# Comparing Accuracy of DocSim to TF-IDF (term frequency-inverse document frequency) when Matching Policies to Asset Documentation

#### Neel Datta
#### July 2021

This notebook compares the accuracy of the DocSim nltk tool to the TF-IDF tool to see which returns more accurate results when testing the Policy-Cyber Asset matching tool on one query (in it's entirety and a shortened version of it) with four document links. If the ranking tool works correctly, it should return te cryptography pages with high scores and the other pages with low/near-0% scores.


In [5]:
import json
import docsim
import re
import csv
import nltk
nltk.download('wordnet')
from urllib.request import urlopen
from urllib.error import HTTPError
import pandas as pd
from bs4 import BeautifulSoup
from tfidf import rank_documents

[nltk_data] Downloading package wordnet to
[nltk_data]     /Users/neeldatta/nltk_data...
[nltk_data]   Package wordnet is already up-to-date!
[nltk_data] Downloading package punkt to /Users/neeldatta/nltk_data...
[nltk_data]   Package punkt is already up-to-date!


In [6]:
%%time

docsim_obj = docsim.DocSim(verbose=True)
# docsim_obj = docsim.DocSim_threaded(verbose=True)
print(f'Model ready: {docsim_obj.model_ready}')
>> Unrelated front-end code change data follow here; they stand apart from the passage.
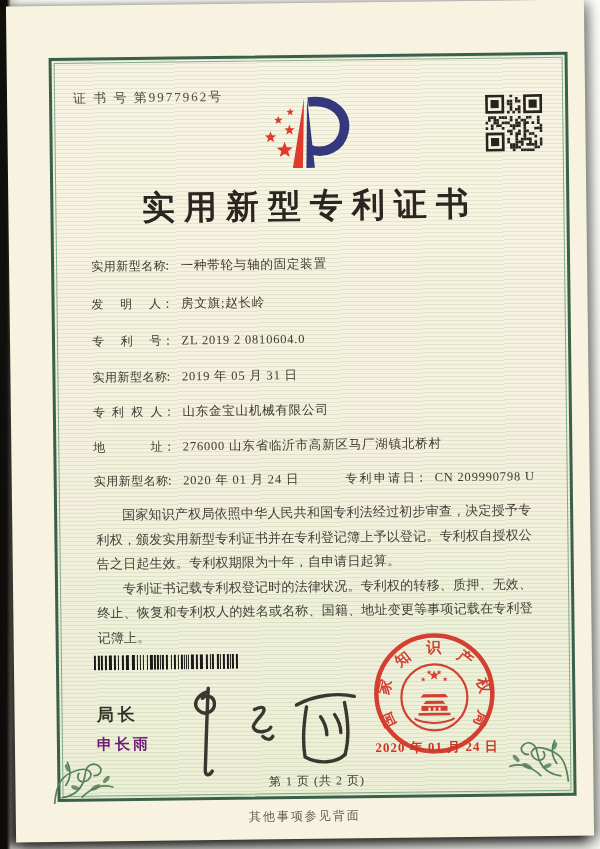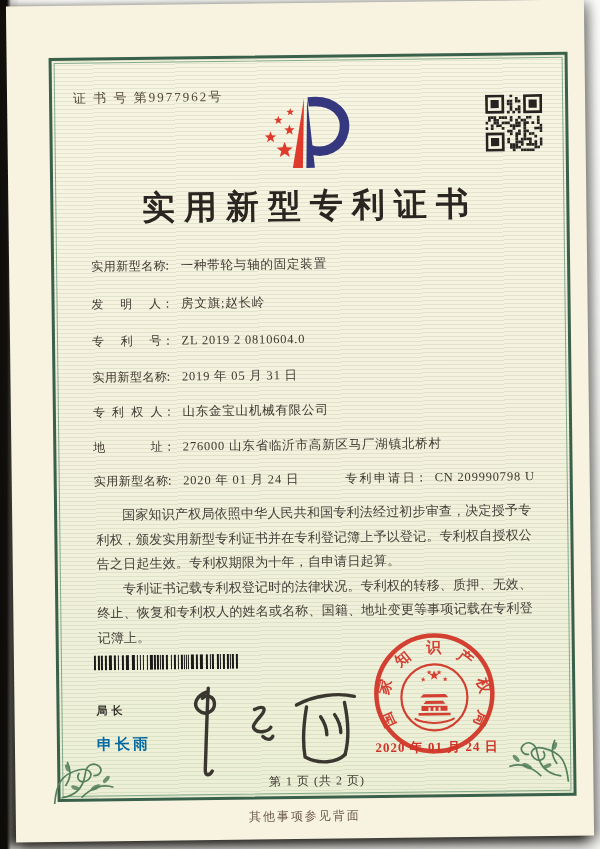--- a/index.html
+++ b/index.html
@@ -34,7 +34,7 @@
   .grp2{margin-left:46px;}
   #paras{left:84px;top:498px;width:444px;font-size:13px;line-height:24.5px;color:#45403a;letter-spacing:.2px;}
   #paras p{margin:0;text-indent:2em;}
-  #director-title{left:82px;top:698px;font-size:11px;letter-spacing:4px;color:#35312b;font-weight:600;}
+  #director-title{left:82px;top:698px;font-size:17px;letter-spacing:4px;color:#35312b;font-weight:600;}
   #director-name{left:82px;top:730px;font-size:15px;letter-spacing:3px;color:#0369a1;font-weight:600;}
   #seal-date{left:352px;top:737px;width:140px;text-align:center;font-size:13px;font-weight:700;
              color:#cf3326;letter-spacing:1px;}

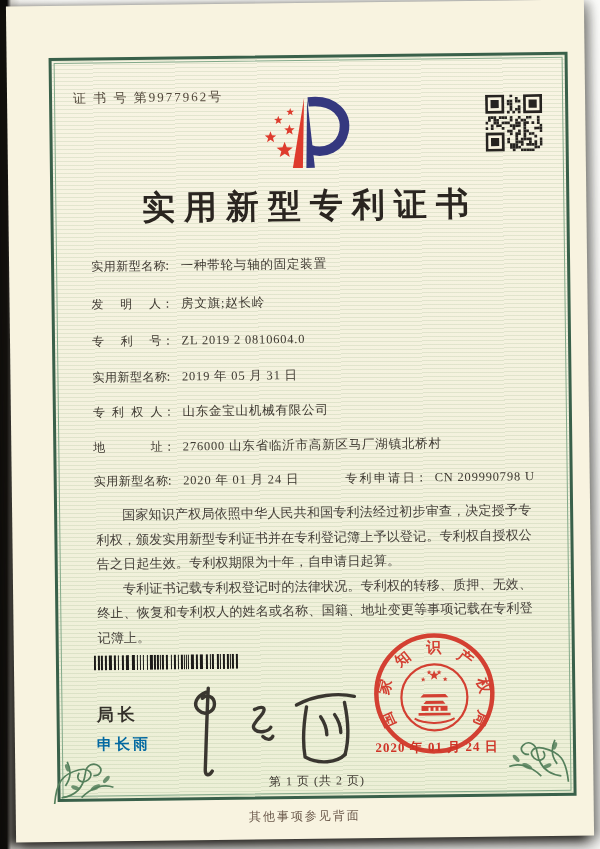--- a/index.html
+++ b/index.html
@@ -35,7 +35,7 @@
   #paras{left:84px;top:498px;width:444px;font-size:13px;line-height:24.5px;color:#45403a;letter-spacing:.2px;}
   #paras p{margin:0;text-indent:2em;}
   #director-title{left:82px;top:698px;font-size:17px;letter-spacing:4px;color:#35312b;font-weight:600;}
-  #director-name{left:82px;top:730px;font-size:15px;letter-spacing:3px;color:#0369a1;font-weight:600;}
+  #director-name{left:82px;top:730px;font-size:15px;letter-spacing:3px;color:#701a75;font-weight:600;}
   #seal-date{left:352px;top:737px;width:140px;text-align:center;font-size:13px;font-weight:700;
              color:#cf3326;letter-spacing:1px;}
   #page-no{left:42px;top:770px;width:519px;text-align:center;font-size:12px;color:#3e3931;letter-spacing:1px;}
Loading default GloVe word vector model: glove-wiki-gigaword-50
Model loaded
Model ready: True
CPU times: user 21.6 s, sys: 189 ms, total: 21.8 s
Wall time: 22.1 s


In [7]:
# Function that takes in xml file of a list of URLs and converts to string list where each string is a URL
def xmlToList(xml): 
    with open(xml, 'r') as f:
        temp = f.read()
    temp = re.findall("<loc>.*?</loc>", temp)
    strlist = []
    for s in temp:
        s = s[5:-6]
        strlist.append(s)
    return strlist
    
# Function that converts each url into a title + Data node in JSON
def htmlToJSON(htmlIn, JSONout):
    data = {}
    data['data'] = []
    for url in htmlIn:
        while True:
            try:
                dpoint = [url]
                page = urlopen(url)
                html = page.read().decode("ISO-8859-1")
                soup = BeautifulSoup(html)
                dpoint.append(soup.get_text())
                data['data'].append(dpoint)
                break
            except HTTPError:
                print ("HTTPError at url: " + url)
                break
    with open(JSONout, 'w') as outfile:
        json.dump(data, outfile)
        
def txtToJson(txtIn, JSONout):
    data = {}
    data['data'] = []
    
    for url in htmlIn:
        while True:
            try:
                dpoint = [url]
                page = urlopen(url)
                html = page.read().decode("ISO-8859-1")
                soup = BeautifulSoup(html)
                dpoint.append(soup.get_text())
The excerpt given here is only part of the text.